Lives

What is it about a gravesite…the silence of the stone itself, or the seeming permanence of the words etched into the stone, or the quiet peacefulness of the place, or simply the tribute it offers to a long-ago soul? Even a new grave gives me a sense of the person’s life and history, not just a death. I don’t intend here to be maudlin, because somehow a person’s burial place exudes a very real, personal quality…a life story. The place and the landscape and the marker amidst all the other stones always suggest to me something very real about the person, very much a sense of a life lived and a resolution, a sense of completion.

I have made a habit of visiting gravesites, especially of literary/artistic figures, and the visits always turn my mind to thoughts of the life that preceded.

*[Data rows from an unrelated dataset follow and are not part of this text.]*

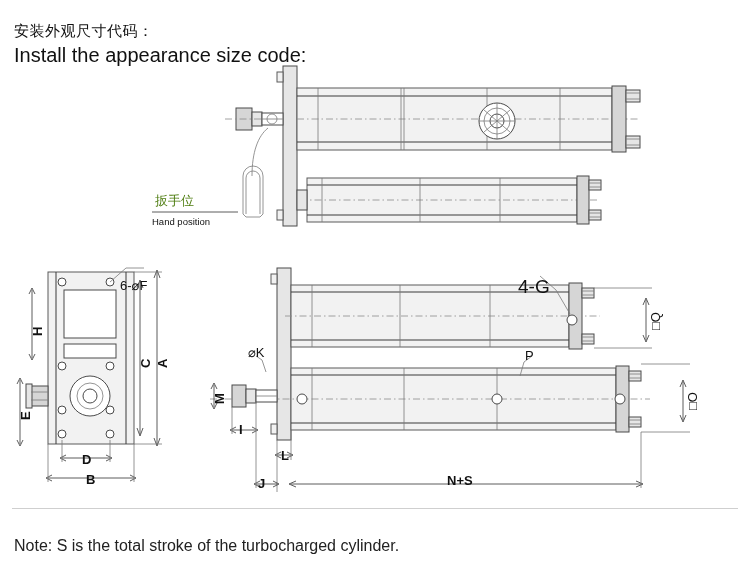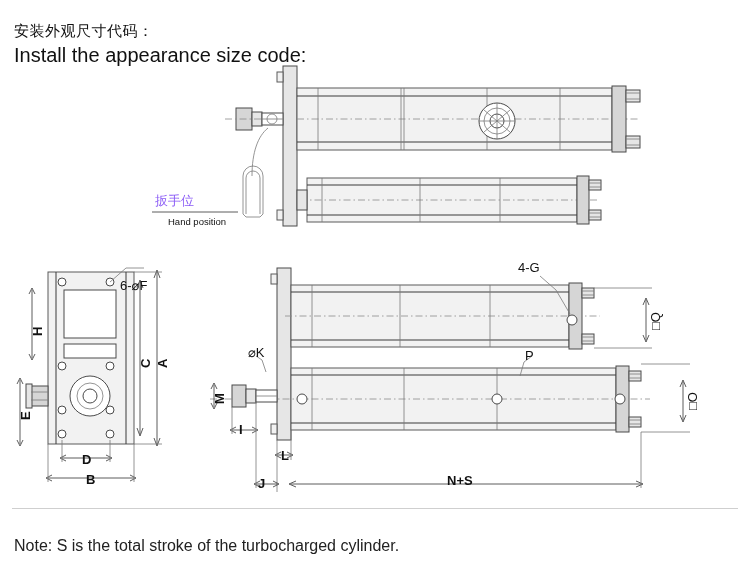"扳手位" .lbl-cn { color: #8b5cf6 -> #4d7c0f }
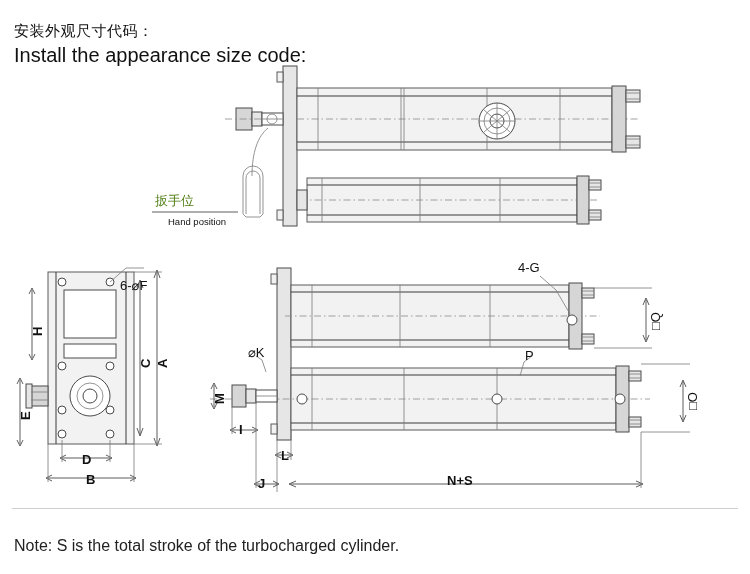"Hand position" div.lbl-s { left: 168px -> 152px }
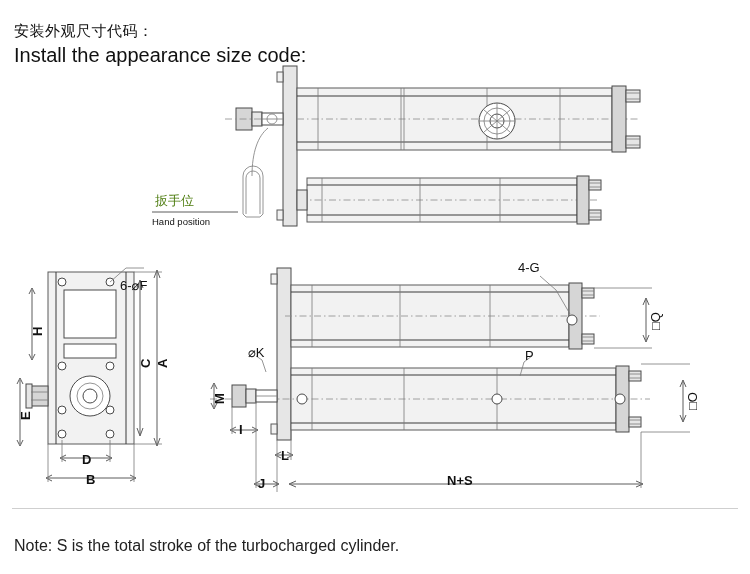"4-G" div.lbl { font-size: 13px -> 19px; top: 260px -> 276px }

A few years ago during a business trip, I made a side trip to Auvers-sur-Oise on the outskirts of Paris to visit Vincent van Gogh’s grave. The effect of the journey itself flavored my impressions: the confusion in Gare Saint-Lazare and two train rides through the French countryside; discovery of the hotel where van Gogh had lived and worked feverishly in his final days—he completed about 80 paintings in 70 days; my cooling myself in the church that van Gogh had painted…where I listened to the piano tuner finishing his work; then heading uphill along a dirt path to find the graveyard huddled in a wheat field dotted with orange poppies. Van Gogh’s grave lies at the north end of the yard and is distinguished only by its covering of ivy; the stone is beautifully simple with just his name and years and an epitaph, “ici repose” (here lies). He lies next to his very dedicated brother, Theo. It portrays a colorful, quiet, simple life supported by a dedicated brother.

In Rome, I visited the Cimitero Inglesi where both John Keats and Percy Shelley are buried. The neighborhood of the cemetery is less than scenic, it even feels threatening, with graffiti and weeds overrunning the buildings and sidewalks. But the cemetery itself is within a high wall and walking through its gates makes clear the difference: the graveyard is terraced so the graves mount in front of you, rising up a small incline in a manicured garden of flowers and topiaried bushes and gravel walks and pruned trees…and, of course, an overflow of elaborate stones and vaults and statues. Shelley’s grave, at the nearly top tier of the incline is marked with a stone laid flat on the ground, surrounded by small boxwoods and ivy. On it is cut, “Cor Cordium” (Heart of Hearts). He is buried next to Trelawney, a friend who identified Shelley’s drowned body when it washed up on shore…to lie through eternity next to his friend: it portrays a Romantic life with passionate friendships.

Across the main body of the cemetery in a section with many fewer graves and many fewer plantings and a wide spread of lawn is Keats’s grave. It is marked with an upright stone, which bears his famous epitaph, “Here lies one whose name was writ in water”…but not his name. It stands among ivy and lilies surrounded by a small curb. He, too, is buried next to a friend, Joseph Severn, who had traveled to Rome with Keats to aid him through his illness. It is off in the far corner of the cemetery across from a stone bench nestled in the corner of the cemetery wall, where one can sit and consider the pathetic bitterness carved on the stone…to die at 25 in a far-off land, away from his bride-to-be, at the very beginning of his brilliance would make anyone bitter!

Last year I traveled to Copenhagen and made my pilgrimage to the home/museum of Karen Blixen (penname, Isak Dinesen), about 18 miles north of the city. On a very rainy morning in August, the train dropped me a mile from the museum. Nearly halfway to the museum, I found a path marked as a museum trail…I followed it hoping to find whatever destiny offered. The path wound through a beautifully maintained grove, dripping eerily with rain. I was led to an enormous beech tree and Blixen’s grave, essentially in the middle of nowhere. The flat stone, encircled by a chain, was etched with only her name; someone had thrown a bright red flower onto the stone...it lay wilting in the rain. The scene could not have felt lonelier...nor spoken more eloquently of a lonely life.

Finally, on a family trip to Italy, we visited the town of Rometta in the mountains of Sicily above Messina…the town from which family emigrated early in the twentieth century. Seeking family records and evidence led us, naturally, to the town’s cemetery. It sits atop a neighboring hill with a magnificent view to the sea and is made up of tombs and statues and markersthe likes of which we don’t find in the United States. The graveyard is crowded with stacked mausoleums and ranks and files of gravestones…all decorated with flowers and photos and statues and elaborate engravings naming “beloved wife” or “dedicated father” or “loving mother.” This cemetery portrays a community: hundreds of years and thousands of lives of family devotion.

It’s just the feeling I get…the cemeteries are so often beautiful and the gardening is an obvious expression of care and artistry and each grave marker tells something tragic or beautiful or mysterious about the souls interred there and the lives that led there.